Screenshot and code edit data
▬▬▬
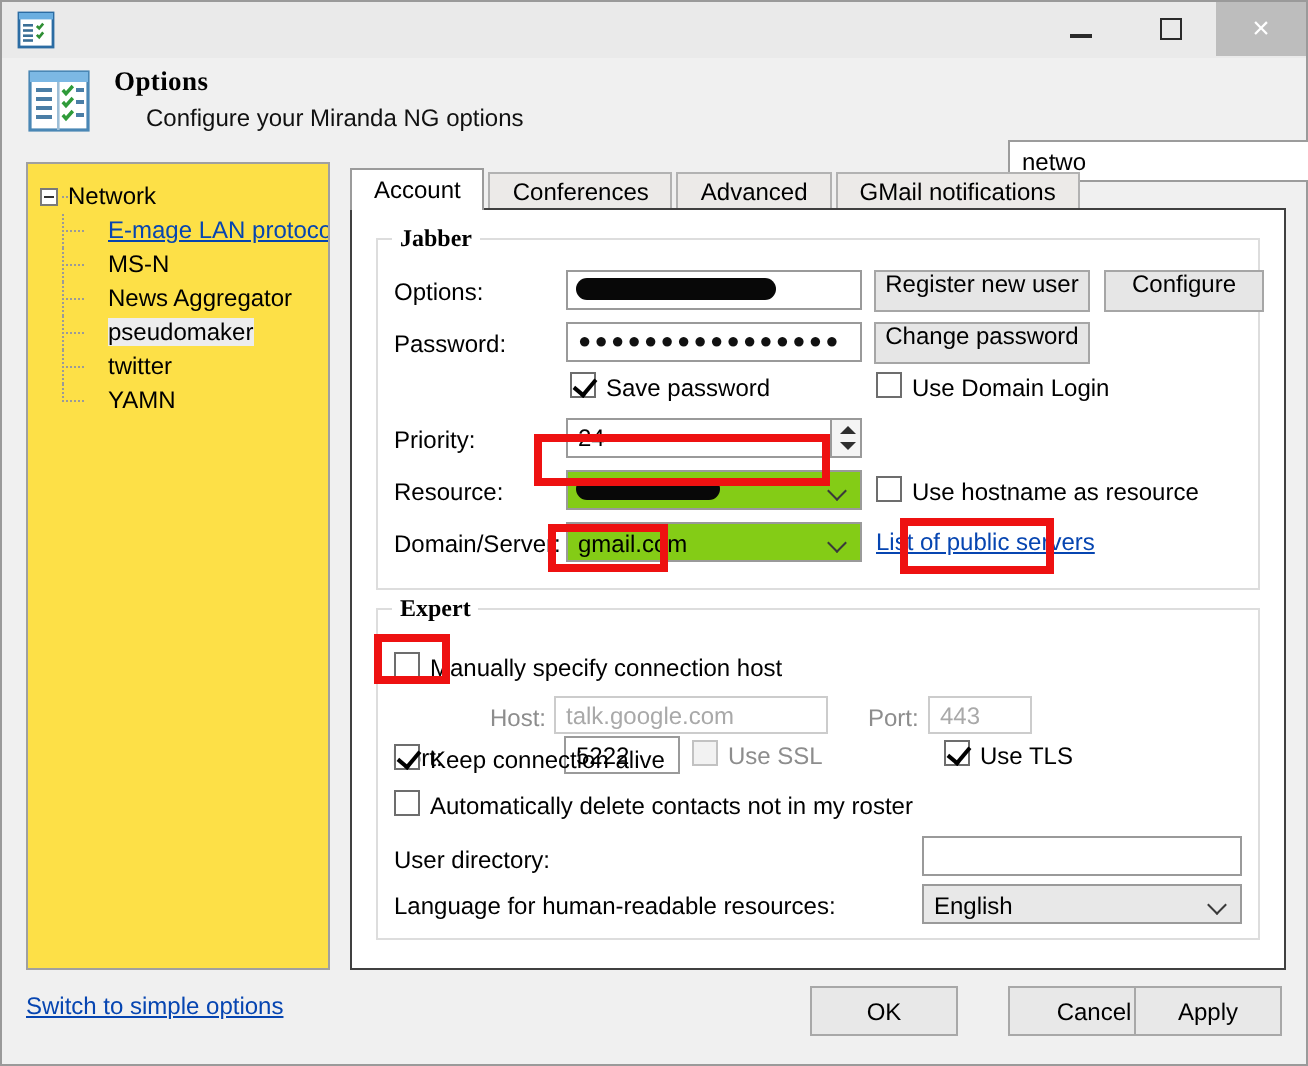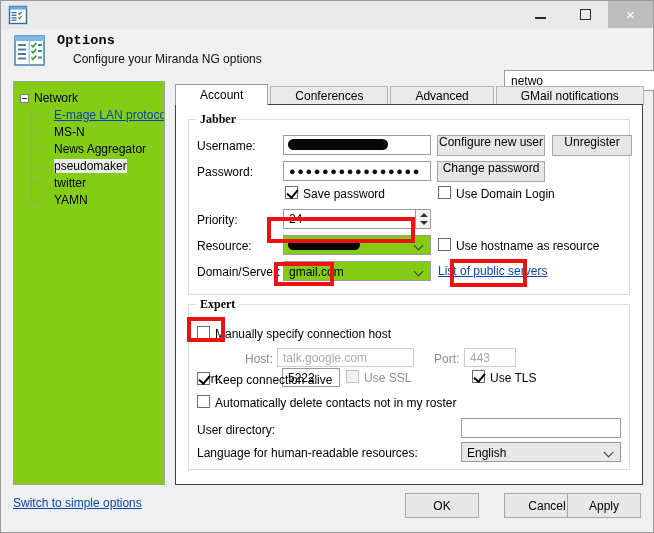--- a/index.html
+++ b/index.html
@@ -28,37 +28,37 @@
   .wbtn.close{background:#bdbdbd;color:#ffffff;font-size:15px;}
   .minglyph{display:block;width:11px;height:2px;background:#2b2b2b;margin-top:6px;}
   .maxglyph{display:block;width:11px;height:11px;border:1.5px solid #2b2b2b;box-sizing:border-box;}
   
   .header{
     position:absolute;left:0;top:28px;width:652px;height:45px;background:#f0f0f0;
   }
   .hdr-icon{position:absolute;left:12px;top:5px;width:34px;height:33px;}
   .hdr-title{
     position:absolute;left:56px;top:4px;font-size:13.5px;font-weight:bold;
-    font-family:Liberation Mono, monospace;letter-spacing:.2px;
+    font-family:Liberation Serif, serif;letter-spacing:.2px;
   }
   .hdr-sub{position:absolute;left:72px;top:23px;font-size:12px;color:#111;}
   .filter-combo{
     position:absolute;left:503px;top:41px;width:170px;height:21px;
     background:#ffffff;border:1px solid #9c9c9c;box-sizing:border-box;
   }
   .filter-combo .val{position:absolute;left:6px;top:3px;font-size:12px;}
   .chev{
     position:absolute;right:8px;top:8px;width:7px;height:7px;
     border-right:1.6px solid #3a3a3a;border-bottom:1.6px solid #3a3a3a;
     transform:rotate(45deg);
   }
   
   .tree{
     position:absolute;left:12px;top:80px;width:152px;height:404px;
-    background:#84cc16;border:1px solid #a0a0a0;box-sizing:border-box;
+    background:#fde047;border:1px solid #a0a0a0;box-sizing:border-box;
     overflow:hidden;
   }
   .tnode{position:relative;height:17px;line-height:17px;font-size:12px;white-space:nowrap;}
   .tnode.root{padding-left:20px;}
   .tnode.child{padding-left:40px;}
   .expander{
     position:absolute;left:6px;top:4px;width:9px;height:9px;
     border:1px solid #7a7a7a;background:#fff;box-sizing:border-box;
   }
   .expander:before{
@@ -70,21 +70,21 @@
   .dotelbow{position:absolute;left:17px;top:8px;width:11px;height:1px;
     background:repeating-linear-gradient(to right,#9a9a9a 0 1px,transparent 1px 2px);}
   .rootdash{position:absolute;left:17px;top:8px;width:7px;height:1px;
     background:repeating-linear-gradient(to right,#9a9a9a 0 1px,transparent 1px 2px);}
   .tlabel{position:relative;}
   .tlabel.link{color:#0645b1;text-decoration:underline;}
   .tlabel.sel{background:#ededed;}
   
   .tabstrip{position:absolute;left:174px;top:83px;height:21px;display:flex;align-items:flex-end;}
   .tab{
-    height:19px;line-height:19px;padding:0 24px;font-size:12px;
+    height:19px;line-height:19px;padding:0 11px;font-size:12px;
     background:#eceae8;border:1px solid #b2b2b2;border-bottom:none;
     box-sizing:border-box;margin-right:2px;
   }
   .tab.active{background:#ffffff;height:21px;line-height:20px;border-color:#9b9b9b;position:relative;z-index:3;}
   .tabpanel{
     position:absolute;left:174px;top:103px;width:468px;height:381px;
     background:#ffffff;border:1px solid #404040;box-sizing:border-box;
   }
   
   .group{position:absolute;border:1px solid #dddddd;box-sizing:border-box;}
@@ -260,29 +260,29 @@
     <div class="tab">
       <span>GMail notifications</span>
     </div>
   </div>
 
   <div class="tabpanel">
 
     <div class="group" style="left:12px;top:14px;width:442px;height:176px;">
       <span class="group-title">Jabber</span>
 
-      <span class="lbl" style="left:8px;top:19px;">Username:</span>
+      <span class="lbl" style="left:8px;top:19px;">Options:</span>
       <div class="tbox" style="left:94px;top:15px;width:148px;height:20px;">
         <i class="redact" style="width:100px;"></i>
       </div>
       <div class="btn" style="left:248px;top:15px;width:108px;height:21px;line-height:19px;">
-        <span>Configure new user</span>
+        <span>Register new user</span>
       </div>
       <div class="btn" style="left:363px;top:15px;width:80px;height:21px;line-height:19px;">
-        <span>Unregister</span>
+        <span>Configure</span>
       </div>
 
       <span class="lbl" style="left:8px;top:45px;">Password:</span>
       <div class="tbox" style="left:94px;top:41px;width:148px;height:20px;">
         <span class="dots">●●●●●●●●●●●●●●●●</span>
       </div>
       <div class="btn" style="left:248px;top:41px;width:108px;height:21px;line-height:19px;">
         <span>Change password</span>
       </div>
▬▬▬
• **To do**
The result should be a word-for-word restatement of all the data, without images.

• **Task solution**
--- a/index.html
+++ b/index.html
@@ -28,37 +28,37 @@
   .wbtn.close{background:#bdbdbd;color:#ffffff;font-size:15px;}
   .minglyph{display:block;width:11px;height:2px;background:#2b2b2b;margin-top:6px;}
   .maxglyph{display:block;width:11px;height:11px;border:1.5px solid #2b2b2b;box-sizing:border-box;}
   
   .header{
     position:absolute;left:0;top:28px;width:652px;height:45px;background:#f0f0f0;
   }
   .hdr-icon{position:absolute;left:12px;top:5px;width:34px;height:33px;}
   .hdr-title{
     position:absolute;left:56px;top:4px;font-size:13.5px;font-weight:bold;
-    font-family:Liberation Mono, monospace;letter-spacing:.2px;
+    font-family:Liberation Serif, serif;letter-spacing:.2px;
   }
   .hdr-sub{position:absolute;left:72px;top:23px;font-size:12px;color:#111;}
   .filter-combo{
     position:absolute;left:503px;top:41px;width:170px;height:21px;
     background:#ffffff;border:1px solid #9c9c9c;box-sizing:border-box;
   }
   .filter-combo .val{position:absolute;left:6px;top:3px;font-size:12px;}
   .chev{
     position:absolute;right:8px;top:8px;width:7px;height:7px;
     border-right:1.6px solid #3a3a3a;border-bottom:1.6px solid #3a3a3a;
     transform:rotate(45deg);
   }
   
   .tree{
     position:absolute;left:12px;top:80px;width:152px;height:404px;
-    background:#84cc16;border:1px solid #a0a0a0;box-sizing:border-box;
+    background:#fde047;border:1px solid #a0a0a0;box-sizing:border-box;
     overflow:hidden;
   }
   .tnode{position:relative;height:17px;line-height:17px;font-size:12px;white-space:nowrap;}
   .tnode.root{padding-left:20px;}
   .tnode.child{padding-left:40px;}
   .expander{
     position:absolute;left:6px;top:4px;width:9px;height:9px;
     border:1px solid #7a7a7a;background:#fff;box-sizing:border-box;
   }
   .expander:before{
@@ -70,21 +70,21 @@
   .dotelbow{position:absolute;left:17px;top:8px;width:11px;height:1px;
     background:repeating-linear-gradient(to right,#9a9a9a 0 1px,transparent 1px 2px);}
   .rootdash{position:absolute;left:17px;top:8px;width:7px;height:1px;
     background:repeating-linear-gradient(to right,#9a9a9a 0 1px,transparent 1px 2px);}
   .tlabel{position:relative;}
   .tlabel.link{color:#0645b1;text-decoration:underline;}
   .tlabel.sel{background:#ededed;}
   
   .tabstrip{position:absolute;left:174px;top:83px;height:21px;display:flex;align-items:flex-end;}
   .tab{
-    height:19px;line-height:19px;padding:0 24px;font-size:12px;
+    height:19px;line-height:19px;padding:0 11px;font-size:12px;
     background:#eceae8;border:1px solid #b2b2b2;border-bottom:none;
     box-sizing:border-box;margin-right:2px;
   }
   .tab.active{background:#ffffff;height:21px;line-height:20px;border-color:#9b9b9b;position:relative;z-index:3;}
   .tabpanel{
     position:absolute;left:174px;top:103px;width:468px;height:381px;
     background:#ffffff;border:1px solid #404040;box-sizing:border-box;
   }
   
   .group{position:absolute;border:1px solid #dddddd;box-sizing:border-box;}
@@ -260,29 +260,29 @@
     <div class="tab">
       <span>GMail notifications</span>
     </div>
   </div>
 
   <div class="tabpanel">
 
     <div class="group" style="left:12px;top:14px;width:442px;height:176px;">
       <span class="group-title">Jabber</span>
 
-      <span class="lbl" style="left:8px;top:19px;">Username:</span>
+      <span class="lbl" style="left:8px;top:19px;">Options:</span>
       <div class="tbox" style="left:94px;top:15px;width:148px;height:20px;">
         <i class="redact" style="width:100px;"></i>
       </div>
       <div class="btn" style="left:248px;top:15px;width:108px;height:21px;line-height:19px;">
-        <span>Configure new user</span>
+        <span>Register new user</span>
       </div>
       <div class="btn" style="left:363px;top:15px;width:80px;height:21px;line-height:19px;">
-        <span>Unregister</span>
+        <span>Configure</span>
       </div>
 
       <span class="lbl" style="left:8px;top:45px;">Password:</span>
       <div class="tbox" style="left:94px;top:41px;width:148px;height:20px;">
         <span class="dots">●●●●●●●●●●●●●●●●</span>
       </div>
       <div class="btn" style="left:248px;top:41px;width:108px;height:21px;line-height:19px;">
         <span>Change password</span>
       </div>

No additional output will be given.